Dragomir has worked for or consulted for IBM, Yahoo, Microsoft, AT&T, and other companies. In 2013, Dragomir received the University of Michigan’s Distinguished Faculty Award. He is an associate editor of the Journal of Artificial Intelligence Research (JAIR). Dragomir also teaches introduction to Natural Language Processing on Coursera. Dragomir became an Association for Computing Machinery (ACM) Fellow in 2015.

Talk abstract

Natural Language Processing for Collective Discourse

Natural Language Processing (NLP) has become very popular in recent years thanks to new technologies like IBM’s Watson, Apple’s Siri, Google Translate, and Yahoo’s text summarization system. One of the fundamental challenges in NLP is to automatically recognize similar words and sentences. I will talk about research done in the Computational Linguistics And Information Retrieval lab (CLAIR) on graph-based methods for similarity recognition and its applications to NLP tasks.
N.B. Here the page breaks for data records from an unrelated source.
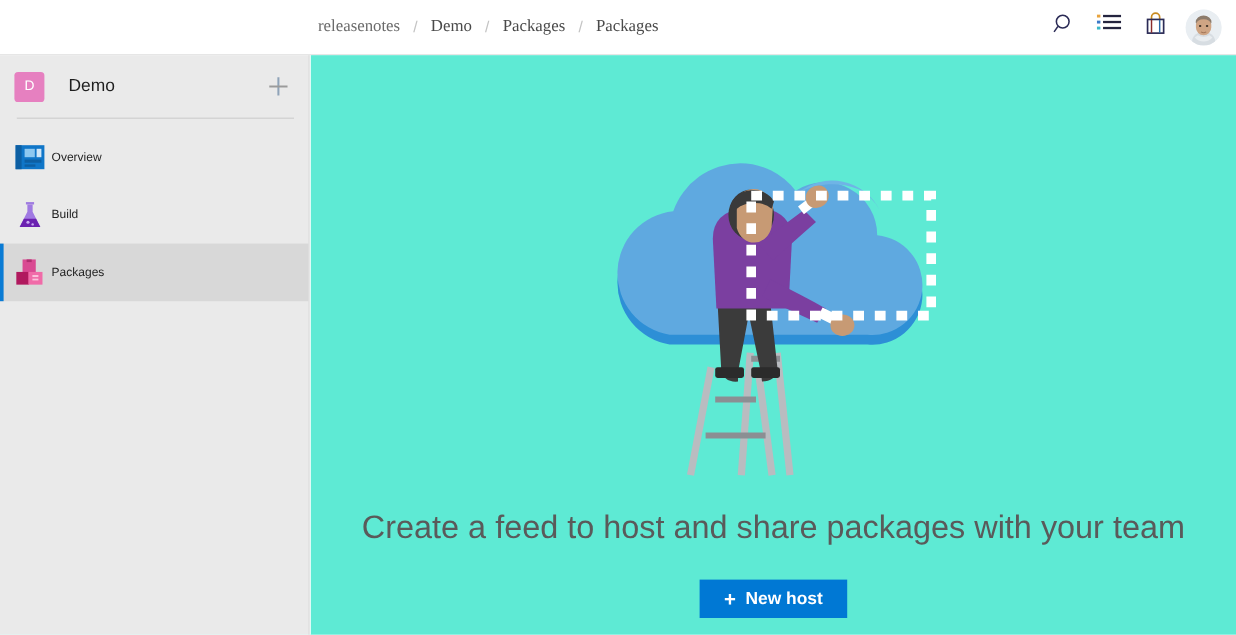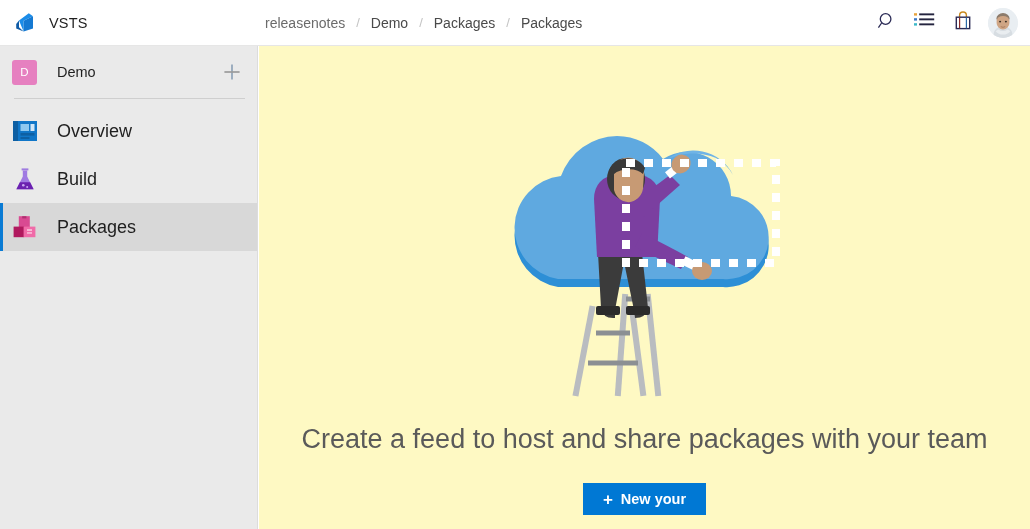--- a/index.html
+++ b/index.html
@@ -111,16 +111,6 @@
 
   <div class="topbar">
 
-    <div class="brand">
-      <span>
-        <svg class="brand-logo" viewBox="0 0 24 24" aria-hidden="true">
-          <path d="M2.2 13.1 L5.0 9.6 L5.0 16.2 L9.6 20.6 L2.2 17.6 Z" fill="#0f5ba6"></path>
-          <path d="M5.0 9.6 L14.8 2.2 L19.0 5.2 L9.6 9.8 L9.6 20.6 Z" fill="#1b8ce8"></path>
-          <path d="M9.6 9.8 L19.0 5.2 L19.0 17.4 L9.6 20.6 Z" fill="#1579d2"></path>
-        </svg>
-      </span>
-      <span class="brand-name">VSTS</span>
-    </div>
 
     <div class="breadcrumb">
       <a class="crumb" href="#">releasenotes</a>

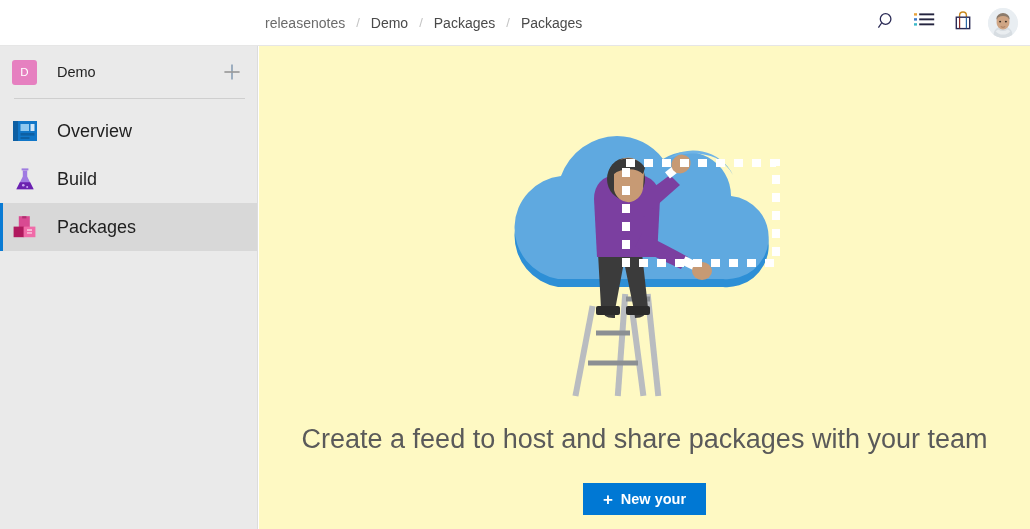--- a/index.html
+++ b/index.html
@@ -28,7 +28,7 @@
     position:absolute;left:265px;top:0;height:45px;
     display:flex;align-items:center;font-size:14px;
   }
-  .crumb{color:#6b6b6b;padding:0 0px;text-decoration:none;white-space:nowrap;}
+  .crumb{color:#6b6b6b;padding:0 0px;text-decoration:none;white-space:nowrap;font-family:Liberation Serif, serif;}
   .crumb.dark{color:#4a4a4a;}
   .crumb-sep{color:#c3c3c3;padding:0 11px;font-size:13px;}
 

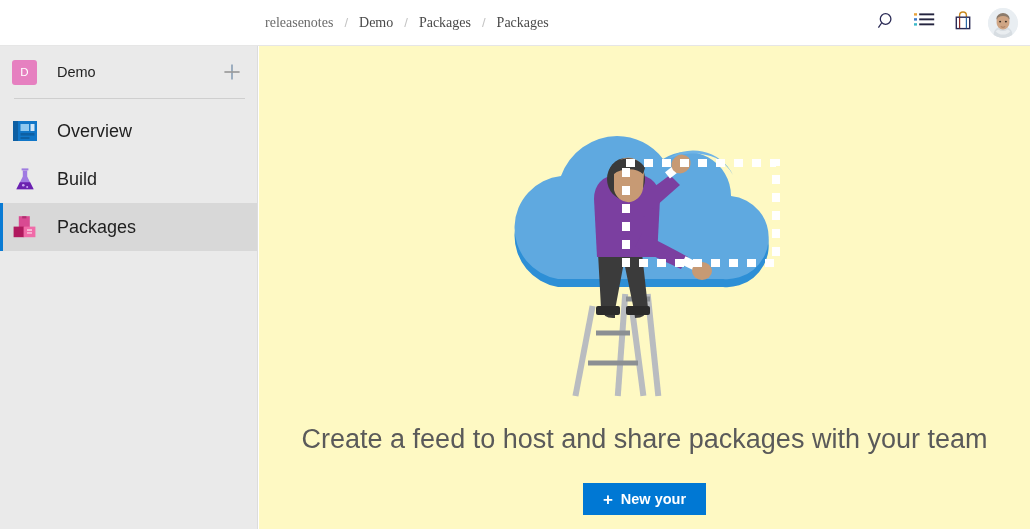--- a/index.html
+++ b/index.html
@@ -78,7 +78,7 @@
     content:"";position:absolute;left:0;top:0;bottom:0;width:3px;background:#0a7bd4;
   }
   .nav-icon{width:26px;height:26px;flex:0 0 auto;display:block;}
-  .nav-label{margin-left:19px;font-size:18px;color:#1f1f1f;}
+  .nav-label{margin-left:5px;font-size:10px;color:#1f1f1f;}
   .navitem.selected .nav-label{color:#1f1f1f;}
 
   

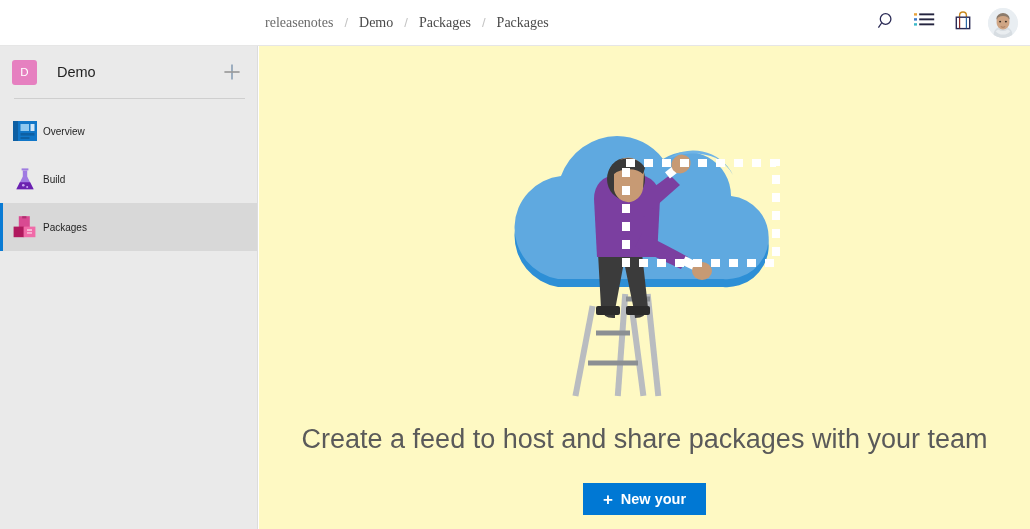--- a/index.html
+++ b/index.html
@@ -84,7 +84,7 @@
   
   .main{
     position:absolute;left:259px;top:46px;width:771px;height:483px;
-    background:#fef9c3;overflow:hidden;
+    background:#5eead4;overflow:hidden;
   }
   .hero{
     position:absolute;left:50%;transform:translateX(-50%);top:55px;

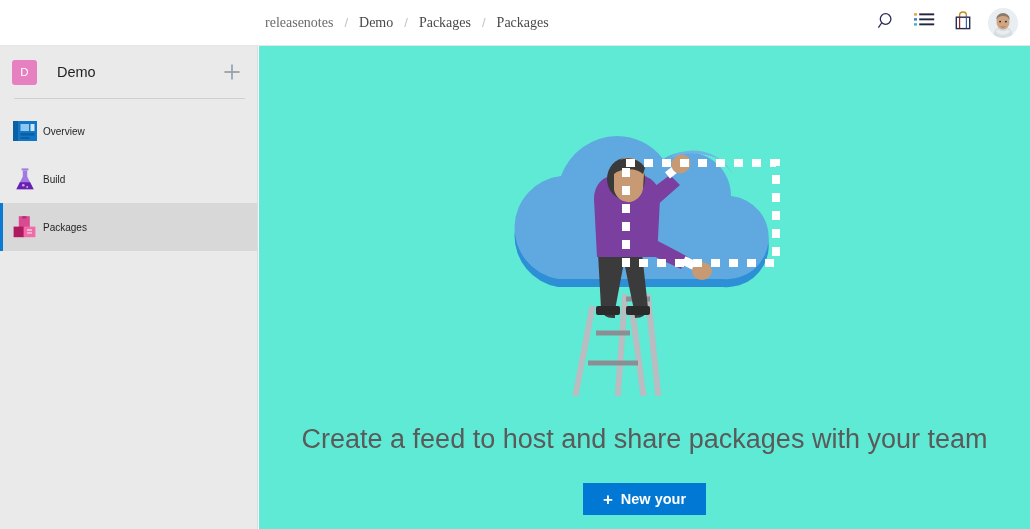--- a/index.html
+++ b/index.html
@@ -299,7 +299,7 @@
     <div class="cta-wrap">
       <button class="cta">
         <span class="plus">+</span>
-        <span>New your</span>
+        <span>New host</span>
       </button>
     </div>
These projects are related to Collective Discourse (text collections produced by large numbers of users) and its inherent properties such as centrality and diversity. In the first project we team up with the New Yorker magazine. Each week a captionless cartoon is published in the magazine and thousands of readers try to come up with funny captions for it. In our work, we try to uncover the topics of the jokes in the submitted captions. The second project is about analysing a corpus of word clues used in New York Times crossword puzzles. We compare different clustering methods for word sense disambiguation using these crossword clues. The third project is about the automatic generation of citation-based summaries of research articles. These summaries describe what readers of the papers find most important in the cited papers. If there is time, I will also briefly mention some applications to bioinformatics, political science, and social network analysis.